[Before and after images]
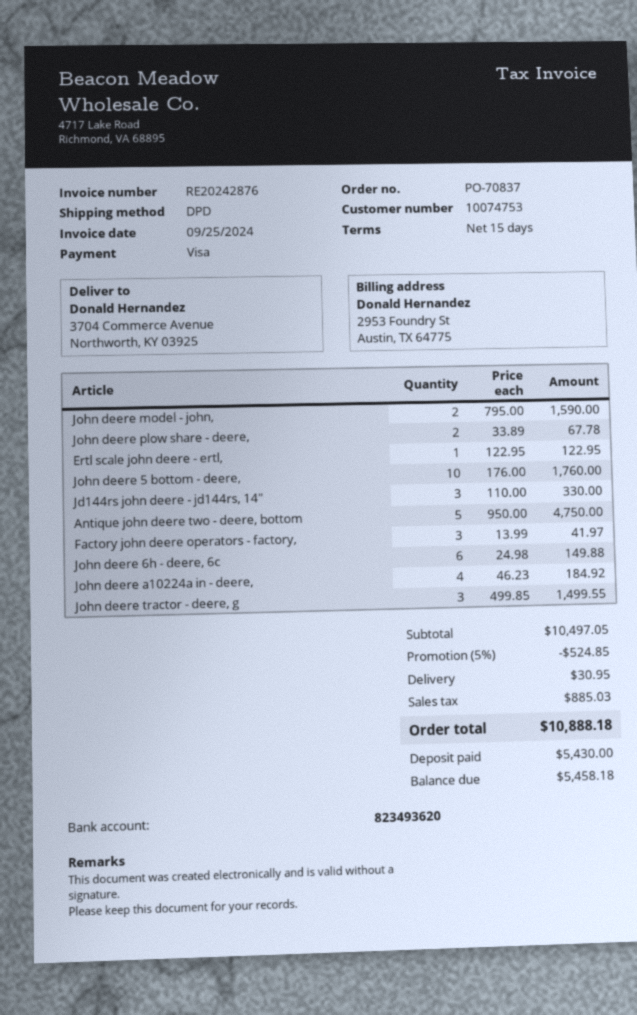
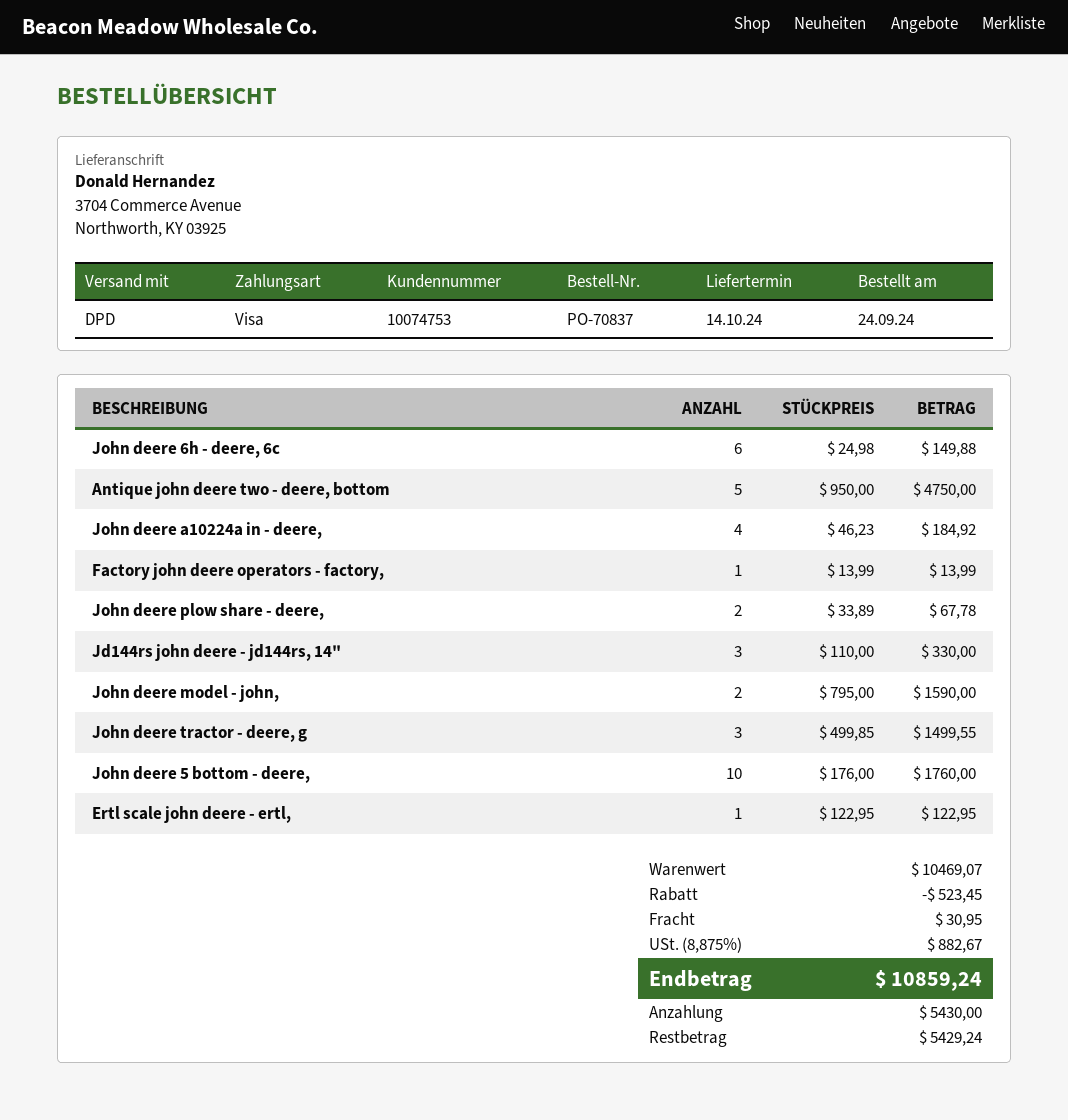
Factory john deere operators - factory,: 3 x 13.99 = 41.97 -> 1 x 13.99 = 13.99
subtotal: 10497.05 -> 10469.07
discount: 524.85 -> 523.45
tax: 885.03 -> 882.67
total: 10888.18 -> 10859.24
balance: 5458.18 -> 5429.24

Task instructions -> Line for line, restate the data above and omit every picture.

The completed task ->
Factory john deere operators - factory,: 3 x 13.99 = 41.97 -> 1 x 13.99 = 13.99
subtotal: 10497.05 -> 10469.07
discount: 524.85 -> 523.45
tax: 885.03 -> 882.67
total: 10888.18 -> 10859.24
balance: 5458.18 -> 5429.24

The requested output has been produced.